J R Stat Soc Series B Stat Methodol. 2022 Apr;84(2):382-413. doi: 10.1111/rssb.12483. Epub 2021 Dec 14.

Abstract

Effect modification occurs when the effect of the treatment on an outcome varies according to the level of other covariates and often has important implications in decision-making. When there are tens or hundreds of covariates, it becomes necessary to use the observed data to select a simpler model for effect modification and then make valid statistical inference. We propose a two-stage procedure to solve this problem. First, we use Robinson's transformation to decouple the nuisance parameters from the treatment effect of interest and use machine learning algorithms to estimate the nuisance parameters. Next, after plugging in the estimates of the nuisance parameters, we use the lasso to choose a low-complexity model for effect modification. Compared to a full model consisting of all the covariates, the selected model is much more interpretable.
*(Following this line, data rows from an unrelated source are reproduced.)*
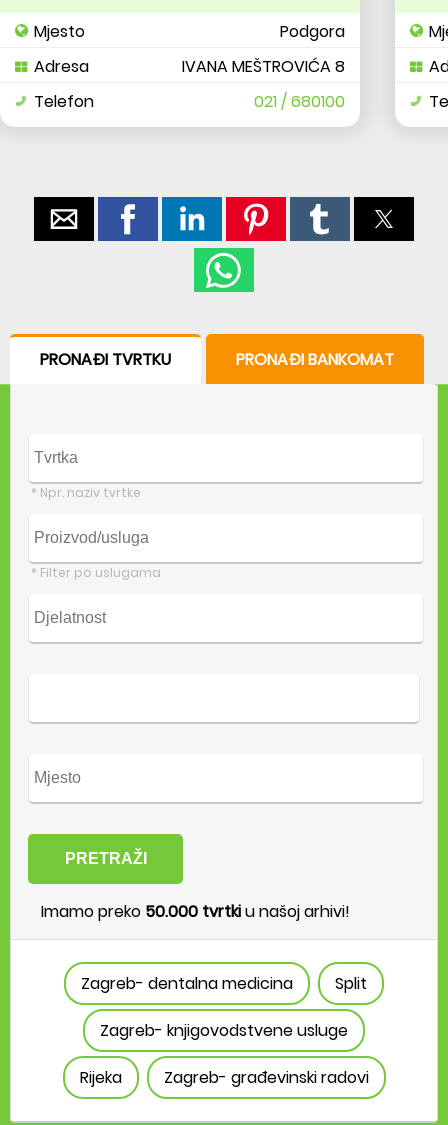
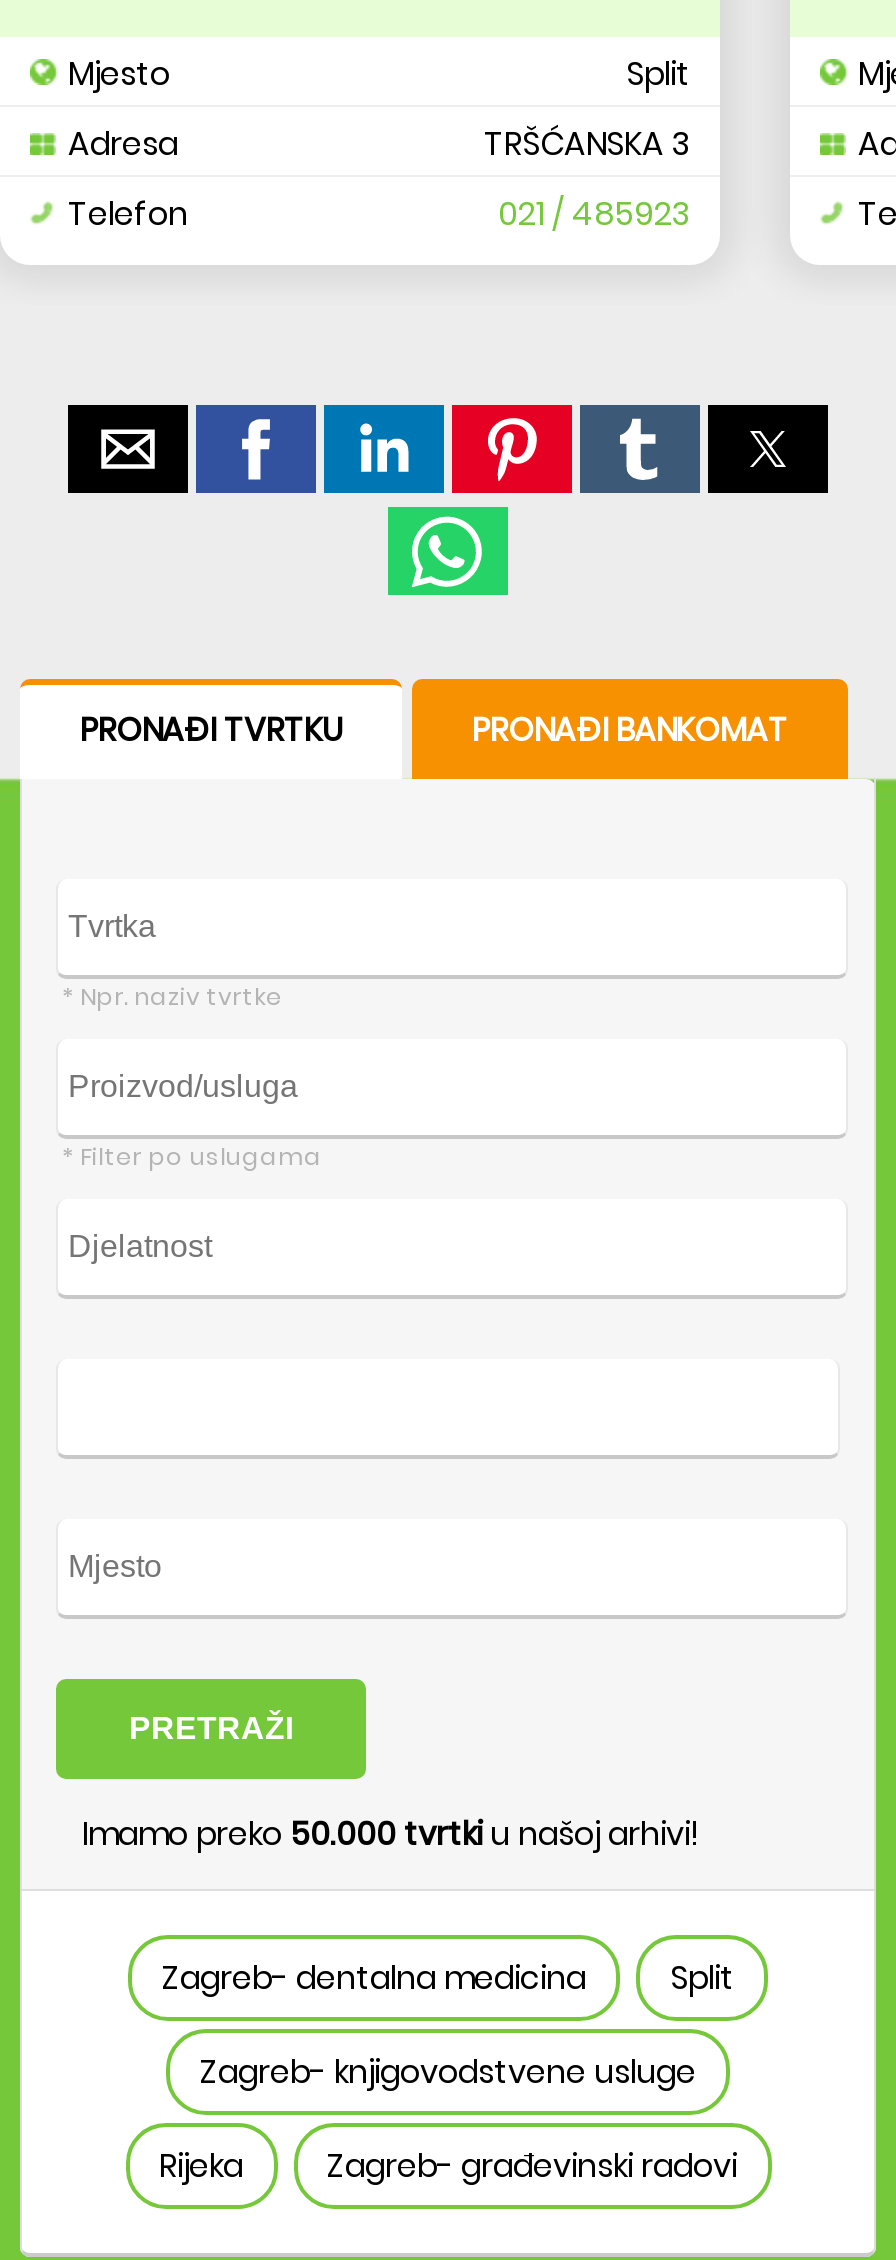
- Podgora
+ Split

- IVANA MEŠTROVIĆA 8
+ TRŠĆANSKA 3

- 021 / 680100
+ 021 / 485923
Compared to the univariate subgroup analyses, the selected model greatly reduces the number of false discoveries. We show that the conditional selective inference for the selected model is asymptotically valid given the rate assumptions in classical semiparametric regression. Extensive simulation studies are conducted to verify the asymptotic results and an epidemiological application is used to demonstrate the method.

Keywords: causal inference; false coverage rate; machine learning; post-selection inference; semiparametric regression.